Tianyi masih khawatir meninggalkannya sendirian di rumah sakit pada malam hari, dan hendak mengatakan bahwa dia akan menjaga rumah sakit pada malam hari dan membiarkannya menjaga di siang hari.
Tiba-tiba seorang perawat berlari keluar dari unit perawatan intensif sambil berteriak, “Cepat cari dokter jaga, pasien di tempat tidur nomor delapan dalam kondisi kritis.”

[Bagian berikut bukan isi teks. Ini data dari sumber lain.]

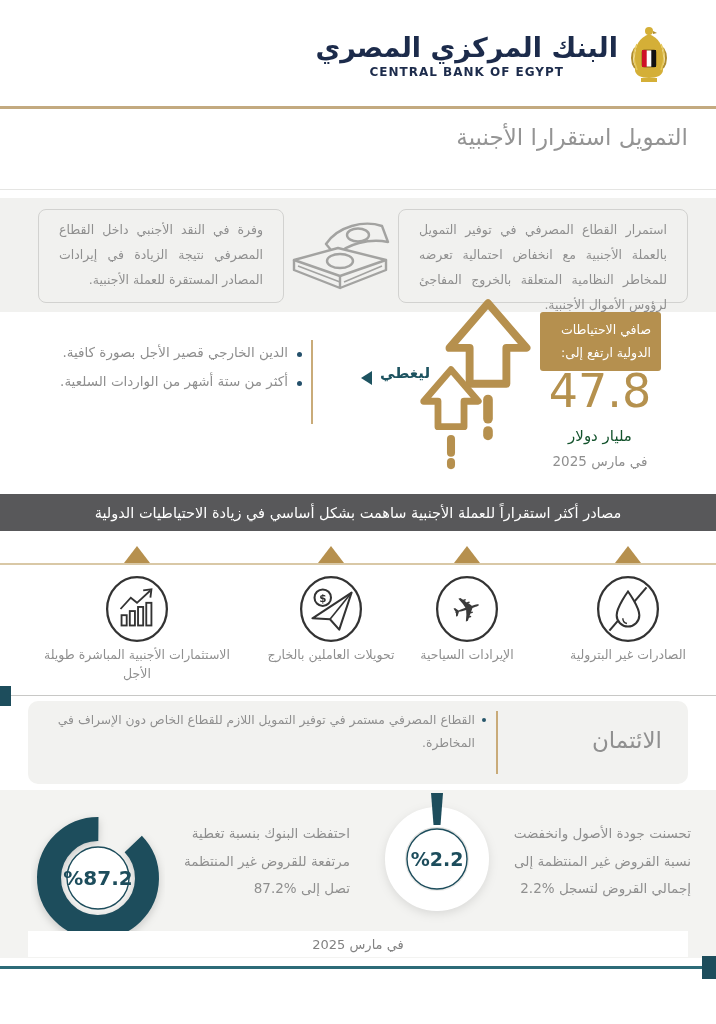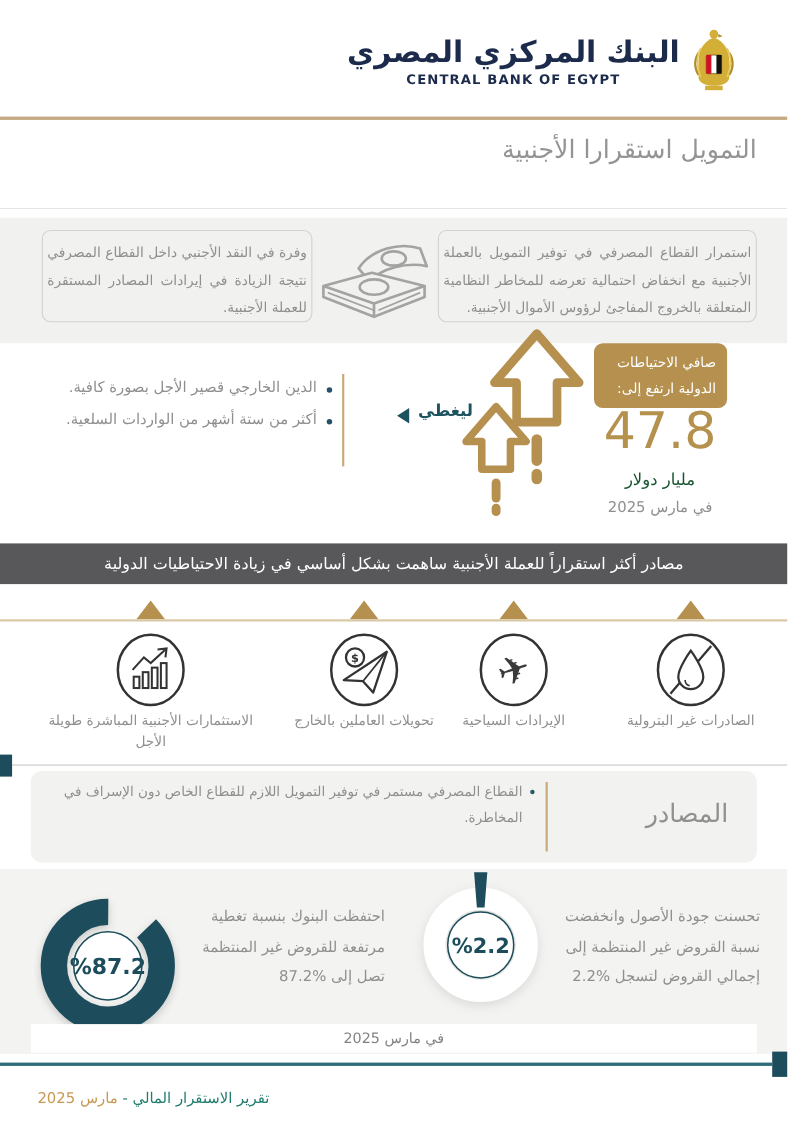--- a/index.html
+++ b/index.html
@@ -11,29 +11,29 @@
   .logo-wrap{top:24px;right:46px;display:flex;flex-direction:row;align-items:center;gap:10px;direction:ltr;}
   .logo-text{text-align:center;color:#1c2b4b;}
   .logo-ar{font-size:27px;font-weight:700;line-height:1.1;}
   .logo-en{font-size:12px;font-weight:600;letter-spacing:1px;margin-top:3px;}
   .gold-rule{top:106px;left:0;width:716px;height:3px;background:#c3aa80;}
   .page-title{top:124px;right:28px;font-size:23px;color:#949494;}
   .light-rule{top:189px;left:0;width:716px;height:1px;background:#e5e5e3;}
 
   
   .summary-band{top:198px;left:0;width:716px;height:114px;background:#f1f1ef;}
-  .sum-box{position:absolute;top:11px;height:84px;border:1px solid #d2d2d0;border-radius:8px;
-           padding:7px 4px;font-size:12.5px;line-height:2.0;color:#8f8f8f;text-align:justify;box-sizing:border-box;}
+  .sum-box{position:absolute;top:11px;height:94px;border:1px solid #d2d2d0;border-radius:8px;
+           padding:7px 20px;font-size:12.5px;line-height:2.0;color:#8f8f8f;text-align:justify;box-sizing:border-box;}
   .sum-box.right{right:28px;width:290px;}
   .sum-box.left{left:38px;width:246px;}
   .money-icon{left:288px;top:14px;}
 
   
   .badge{left:540px;top:312px;width:121px;background:#b5904f;color:#fff;font-size:12.5px;line-height:1.8;
-         padding:7px 10px;border-radius:8px;text-align:right;box-sizing:border-box;}
+         padding:7px 10px;border-radius:3px;text-align:right;box-sizing:border-box;}
   .big-value{left:536px;top:364px;width:128px;font-size:46px;font-weight:400;color:#b5914e;text-align:center;direction:ltr;}
   .value-unit{left:536px;top:427px;width:128px;font-size:15px;color:#14532d;text-align:center;}
   .value-date{left:536px;top:453px;width:128px;font-size:13.5px;color:#8f8f8f;text-align:center;}
   .cover-vline{left:311px;top:340px;width:2px;height:84px;background:#c9ab79;}
   .cover-label{left:380px;top:364px;font-size:15px;font-weight:600;color:#1d5360;}
   .cover-tri{left:361px;top:371px;width:0;height:0;border-top:7px solid transparent;border-bottom:7px solid transparent;border-right:11px solid #1d5360;}
   .cover-bullets{left:28px;top:344px;width:274px;}
   .cov-row{display:flex;direction:rtl;align-items:flex-start;margin-bottom:13px;font-size:13.5px;color:#8f8f8f;}
   .cov-row .dot{width:5px;height:5px;border-radius:50%;background:#24506b;margin-left:9px;margin-top:8px;flex:0 0 auto;}
 
@@ -200,21 +200,21 @@
   </span>
 
   <div class="abs src-label" style="left:553px;width:150px;">الصادرات غير البترولية</div>
   <div class="abs src-label" style="left:392px;width:150px;">الإيرادات السياحية</div>
   <div class="abs src-label" style="left:256px;width:150px;">تحويلات العاملين بالخارج</div>
   <div class="abs src-label" style="left:32px;width:210px;">الاستثمارات الأجنبية المباشرة طويلة الأجل</div>
 
   <div class="abs credit-marker"></div>
   <div class="abs credit-hline"></div>
   <div class="abs credit-box">
-    <div class="credit-title">المصادر</div>
+    <div class="credit-title">الائتمان</div>
     <div class="credit-vline"></div>
     <div class="credit-bullets">
       <div class="cr-row">
         <span class="dot"></span>
         <span>القطاع المصرفي مستمر في توفير التمويل اللازم للقطاع الخاص دون الإسراف في المخاطرة.</span>
       </div>
     </div>
   </div>
 
   <div class="abs donut-band"></div>
@@ -239,17 +239,14 @@
       <circle r="30" fill="#ffffff" stroke="#1d4d5c" stroke-width="1.4"></circle>
       <text x="0" y="7" text-anchor="middle" font-size="19" font-weight="bold" fill="#1d4d5c">%2.2</text>
     </svg>
   </span>
   <div class="abs donut-text" style="left:505px;top:820px;width:186px;">تحسنت جودة الأصول وانخفضت نسبة القروض غير المنتظمة إلى إجمالي القروض لتسجل %2.2</div>
 
   <div class="abs date-bar">في مارس 2025</div>
 
   <div class="abs bottom-rule"></div>
   <div class="abs bottom-square"></div>
-  <div class="abs footer">
-    <span class="report">تقرير الاستقرار المالي - </span><span class="fdate">مارس 2025</span>
-  </div>
 
 </div>
 
 </body></html>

Susu segera berdiri dan melihat melalui dinding kaca setengah dari unit perawatan intensif, mencoba melihat siapa pasien di ranjang nomor delapan, tetapi dia menemukan bahwa semua pasien di dalam menggunakan ventilator dan memiliki tabung yang dimasukkan ke dalam tubuh mereka, jadi dia tidak dapat melihat siapa saja yang ada di sana.
Segera perawat memanggil beberapa dokter, dan mereka semua bergegas ke unit perawatan intensif.
Susu menghentikan perawat yang berjalan di ujung dan bertanya, “Siapa nama pasien di ranjang nomor delapan? Apakah nama keluarganya Shu?”
Perawat itu langsung berkata, “Ya, nama keluarganya Shu. Dia berusia enam puluhan dan mengalami serangan jantung mendadak. Dia mendapat perawatan darurat hari ini.”
Jantung Susu berdebar kencang. Perawat telah memasuki unit perawatan intensif dan menutup pintu otomatis.
Tianyi memeluk Susu dan berkata, “Jangan khawatir, dokter sudah datang, tidak apa-apa.”